Work task — Set down all of the entries exactly, leaving nothing out.

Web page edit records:
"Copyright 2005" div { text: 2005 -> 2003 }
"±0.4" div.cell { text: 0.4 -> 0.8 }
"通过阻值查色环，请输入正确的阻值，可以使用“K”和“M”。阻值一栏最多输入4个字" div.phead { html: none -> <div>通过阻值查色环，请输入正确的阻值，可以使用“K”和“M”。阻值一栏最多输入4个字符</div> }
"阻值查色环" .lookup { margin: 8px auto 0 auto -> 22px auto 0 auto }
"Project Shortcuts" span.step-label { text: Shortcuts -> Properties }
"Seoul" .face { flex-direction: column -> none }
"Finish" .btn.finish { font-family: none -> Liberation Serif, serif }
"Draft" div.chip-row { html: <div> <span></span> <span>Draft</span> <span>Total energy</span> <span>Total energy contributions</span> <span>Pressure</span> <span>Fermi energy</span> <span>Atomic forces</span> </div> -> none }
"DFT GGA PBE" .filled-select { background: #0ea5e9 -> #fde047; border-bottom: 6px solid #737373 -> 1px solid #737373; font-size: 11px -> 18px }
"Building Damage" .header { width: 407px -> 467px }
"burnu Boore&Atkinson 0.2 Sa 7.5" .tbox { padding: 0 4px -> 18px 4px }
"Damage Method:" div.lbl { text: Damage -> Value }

Response to this task —
"Copyright 2005" div { text: 2005 -> 2003 }
"±0.4" div.cell { text: 0.4 -> 0.8 }
"通过阻值查色环，请输入正确的阻值，可以使用“K”和“M”。阻值一栏最多输入4个字" div.phead { html: none -> <div>通过阻值查色环，请输入正确的阻值，可以使用“K”和“M”。阻值一栏最多输入4个字符</div> }
"阻值查色环" .lookup { margin: 8px auto 0 auto -> 22px auto 0 auto }
"Project Shortcuts" span.step-label { text: Shortcuts -> Properties }
"Seoul" .face { flex-direction: column -> none }
"Finish" .btn.finish { font-family: none -> Liberation Serif, serif }
"Draft" div.chip-row { html: <div> <span></span> <span>Draft</span> <span>Total energy</span> <span>Total energy contributions</span> <span>Pressure</span> <span>Fermi energy</span> <span>Atomic forces</span> </div> -> none }
"DFT GGA PBE" .filled-select { background: #0ea5e9 -> #fde047; border-bottom: 6px solid #737373 -> 1px solid #737373; font-size: 11px -> 18px }
"Building Damage" .header { width: 407px -> 467px }
"burnu Boore&Atkinson 0.2 Sa 7.5" .tbox { padding: 0 4px -> 18px 4px }
"Damage Method:" div.lbl { text: Damage -> Value }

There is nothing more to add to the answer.